## PROBLEM DETAILS
Return exactly the line that contains "- External Reviewer" and all lines beneath it in the entries, through the very last one.

★ ★ ★ ★

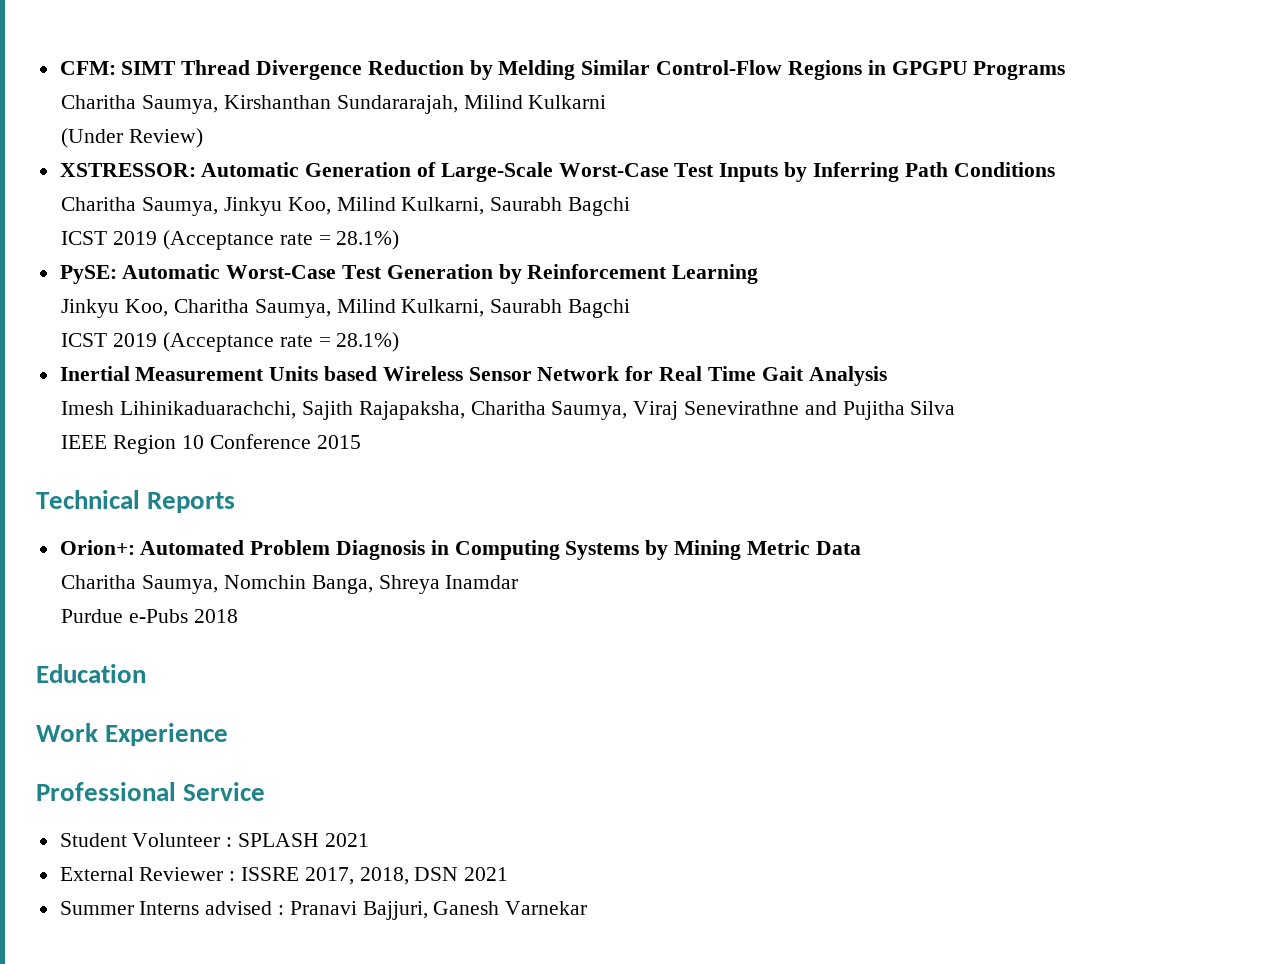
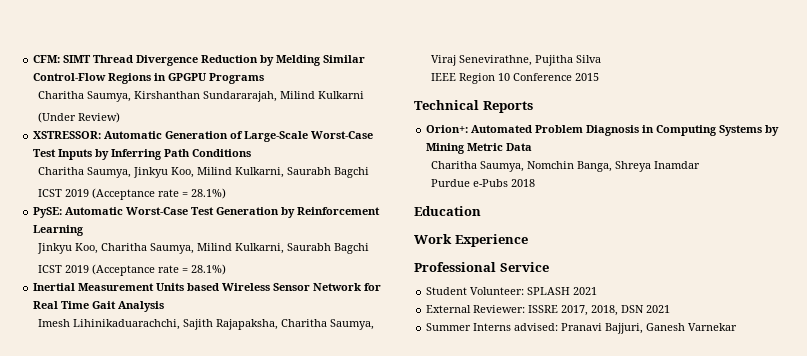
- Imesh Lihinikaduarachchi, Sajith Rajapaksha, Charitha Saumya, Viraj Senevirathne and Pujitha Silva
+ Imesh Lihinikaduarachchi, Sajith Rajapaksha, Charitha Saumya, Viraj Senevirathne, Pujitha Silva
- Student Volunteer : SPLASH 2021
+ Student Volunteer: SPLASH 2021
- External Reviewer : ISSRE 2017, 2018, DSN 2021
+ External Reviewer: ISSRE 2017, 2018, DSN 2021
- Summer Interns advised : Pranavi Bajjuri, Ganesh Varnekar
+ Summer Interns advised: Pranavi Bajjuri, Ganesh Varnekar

★ ★ ★ ★

## ANSWER TO THIS PROBLEM
- External Reviewer : ISSRE 2017, 2018, DSN 2021
+ External Reviewer: ISSRE 2017, 2018, DSN 2021
- Summer Interns advised : Pranavi Bajjuri, Ganesh Varnekar
+ Summer Interns advised: Pranavi Bajjuri, Ganesh Varnekar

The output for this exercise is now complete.